DocumentationJava SDK
Authentication
20 Dec 2024

Most operations with the card (all involving operations with the wallet or credentials) require authenticating the user. After authentication, the user remains authenticated until the card is powered off or the application is re-selected.

Authentication is performed by verifying the user PIN. Note that this piece of information is sensitive and must be handled accordingly in the application. PIN verification is done with a single step

// pin is the user PIN as a string of 6 digits
try {
  cmdSet.verifyPIN(pin).checkAuthOK();
} catch(WrongPINException e) {
  System.out.println("Number of remaining attempts: " + e.getRetryAttempts());
}

if the PIN is wrong, you will receive an error SW in the format 0x63CX where X is the number of attempts remaining.
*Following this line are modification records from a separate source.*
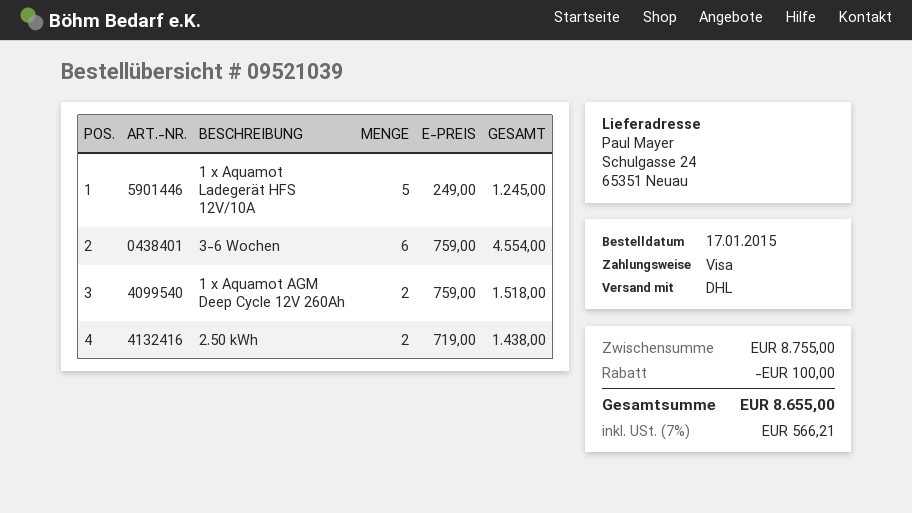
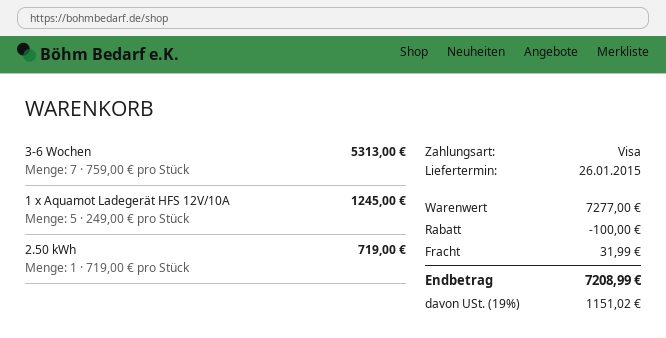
3-6 Wochen: 6 x 759.00 = 4554.00 -> 7 x 759.00 = 5313.00
1 x Aquamot AGM Deep Cycle 12V 260Ah: 2 x 759.00 = 1518.00 -> none
2.50 kWh: 2 x 719.00 = 1438.00 -> 1 x 719.00 = 719.00
subtotal: 8755.00 -> 7277.00
shipping: none -> 31.99
tax: 7% = 566.21 -> 19% = 1151.02
total: 8655.00 -> 7208.99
When the number of remaining attempts is 0, the card is blocked. The user must then enter the PUK and a new PIN to restore access to the card. The maximum number of retries for the PUK is 5. To simplify things, the APDUResponse.checkAuthOK() method can be used to verify if the authentication was correct, and if not throw a WrongPINException which contains the number of remaining attempts.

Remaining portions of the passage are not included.